Young paddler gears up for Olympic medal

March 25th, 2008 - 2:20 pm ICT by admin  

By Pragya Tiwari
New Delhi, March 25 (IANS) Neha Aggrawal, at 18, has accomplished what many can only dream of. Come August and the Delhi girl will fly to Beijing to compete with the world’s who’s who of table tennis. A few months back, the thought of representing India in Olympics was a flight of fantasy for Neha as she had just graduated from the junior ranks to play at the senior level in international tournaments. The transition from a promising junior to reach the higher echelons of the game has been startling.

Neha outplayed her more famed compatriots Poulomi Ghatak and Mouma Das at the Asian qualifying tournament to book her Beijing ticket.

The youngster now wants to leave no stone unturned to give her best shot at the mega event.

“It feels good to represent India in Olympics. It is the dream of every player to play for the country in Olympics. With the event not very far off, it will be more hard work for me,” an excited Neha told IANS.

The three-time national junior champion shot to the limelight when she won gold in the team event in Canadian Junior Open in 2007.

Neha is however realistic in expectations at the Beijing Games, and says she is not carrying any extra baggage in her mind.

“I am still 18, a junior playing in the senior category. I do not have much exposure in the senior category. I know that I am not as good as the Chinese and European players and I am mot aiming at a gold or silver.

“I am taking it as an opportunity to gain experience. There are still 4-5 months left and I am going to put my 100 percent. But I am not pressured by the fact that I am playing in the Olympics,” she said.

Asked why Indian paddlers who do so well in the junior events fizzle out as they move to the senior level, Neha said that it was just a matter of time before they would match up to their strong Asian opponents.

“In senior national team we have three juniors in the age group of 19-20 years. At the national level among the top ten, 6-7 are juniors. The junior players are doing well and learning fast. But in the international arena, other countries are more mature and experienced. We are trying to cope up to that. We are tenth in Asia, so it is not that bad,” she said.

Neha feels that she needs to work on her physical fitness and forehand before she lands at Beijing and is satisfied with the new Belarusian coach Alekesey Yefremov whose experience she said would prove valuable to the Indian team.

“Alekesey is very experienced and is in India since January. We had one camp with him in February before the world championship and he worked with us on the ball control. He is an asset to the team.

“He is working on our technique. We have been working on shadow practice that has helped me to correct my strokes,” says Neha.
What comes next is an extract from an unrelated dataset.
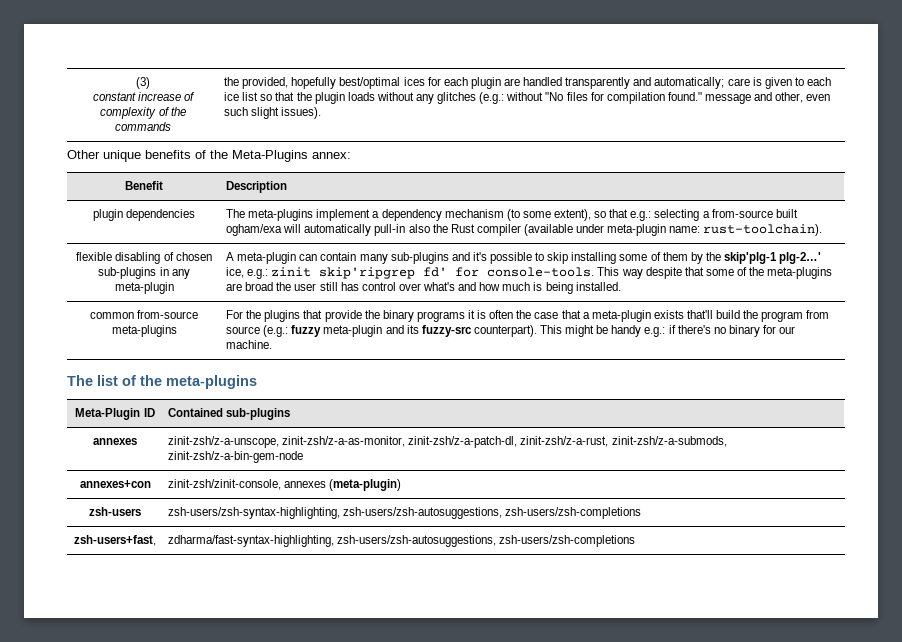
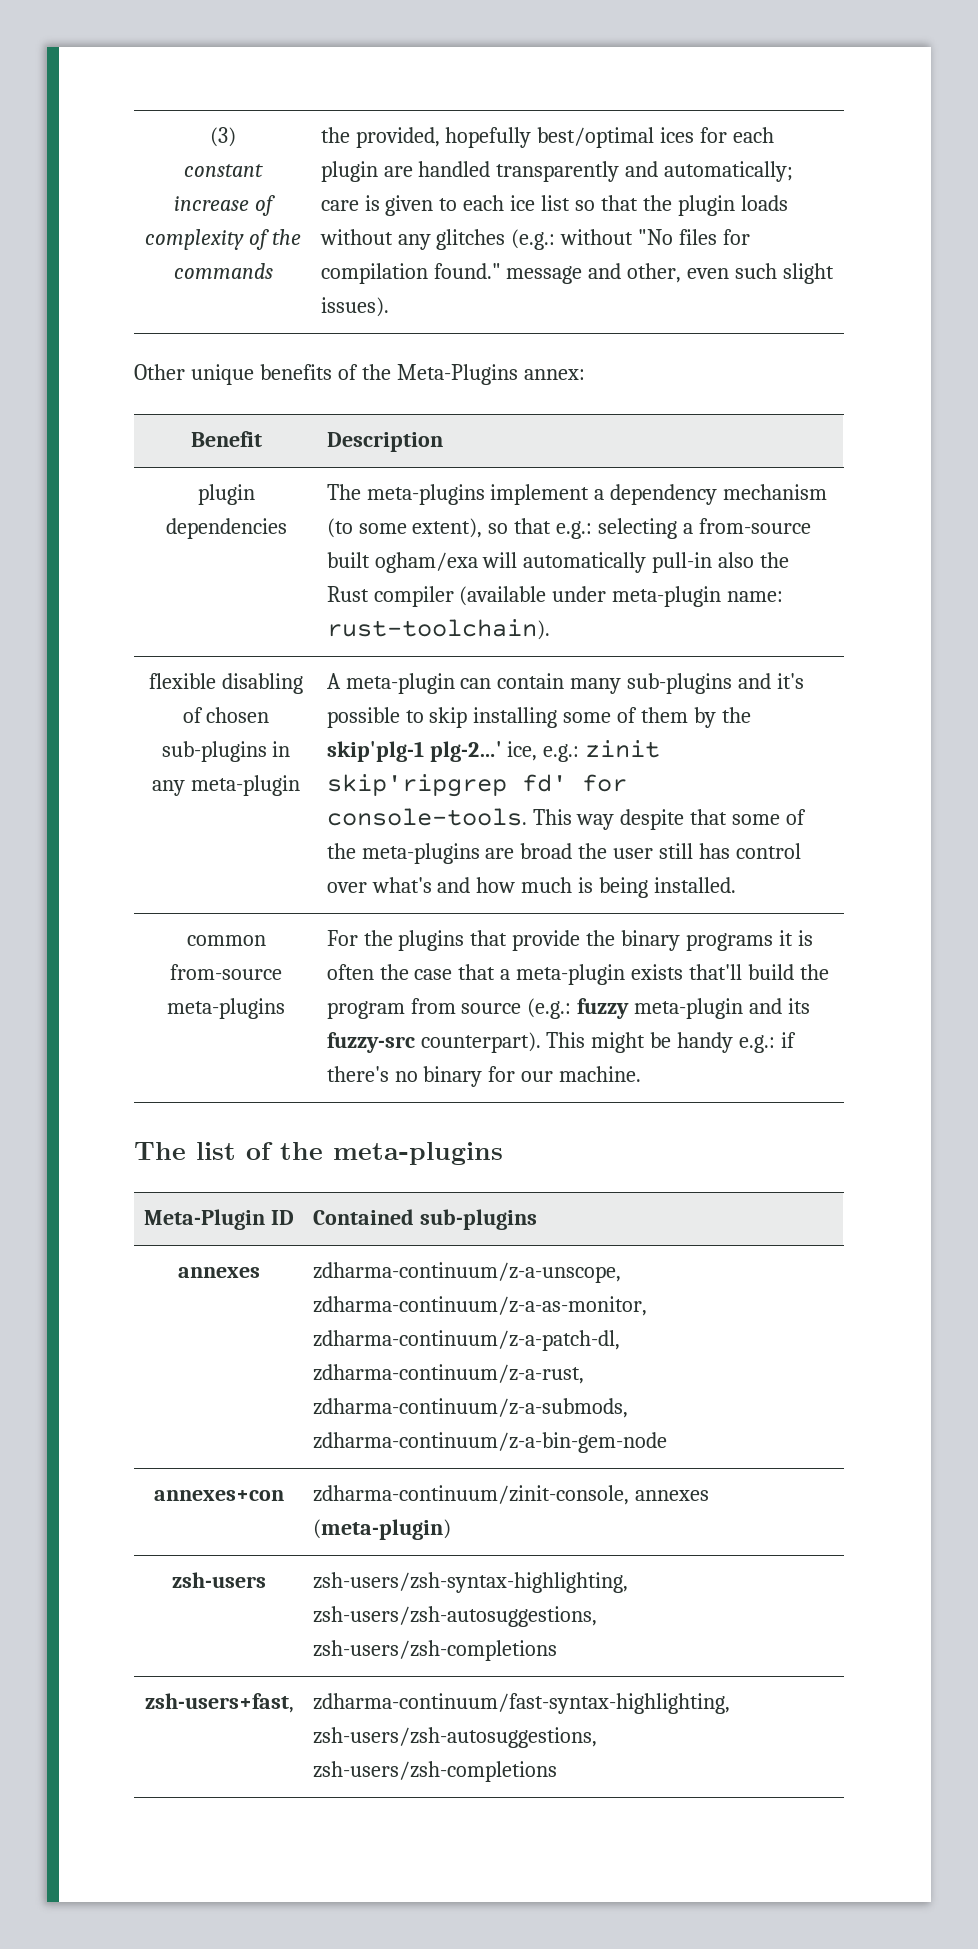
[168,436,727,448] [168,451,304,463] zinit-zsh/z-a-unscope, zinit-zsh/z-a-as-monitor, zinit-zsh/z-a-patch-dl, zinit-zsh/z-a-rust, zinit-zsh/z-a-submods, zinit-zsh/z-a-bin-gem-node -> [312,1262,621,1283] [312,1296,647,1316] [312,1330,620,1351] [312,1364,584,1384] [312,1398,628,1418] [312,1432,667,1453] zdharma-continuum/z-a-unscope, zdharma-continuum/z-a-as-monitor, zdharma-continuum/z-a-patch-dl, zdharma-continuum/z-a-rust, zdharma-continuum/z-a-submods, zdharma-continuum/z-a-bin-gem-node
[168,479,282,490] zinit-zsh/zinit-console, -> [312,1485,629,1505] zdharma-continuum/zinit-console,
[168,535,335,547] zdharma/fast-syntax-highlighting, -> [312,1693,730,1714] zdharma-continuum/fast-syntax-highlighting,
With Table Tennis Federation of India (TTFI) sending a proposal to the government to send her and Sharath Kamal, the other paddler to qualify for the Olympics, to China for training, Neha says the move will help them prepare better.

“The federation is doing the best it can. There is also going to be a European coach for the girls. They are planning to fund our trip to China in case the government doesn’t accept our proposal. We would go three weeks before the start of the Olympics.

“Going to China for training would of course be fruitful. Though we will not be allowed to play with the national team, their local teams are quite good as well.”

For now, Neha is heading for camp at Patiala where she will grind it out for a month.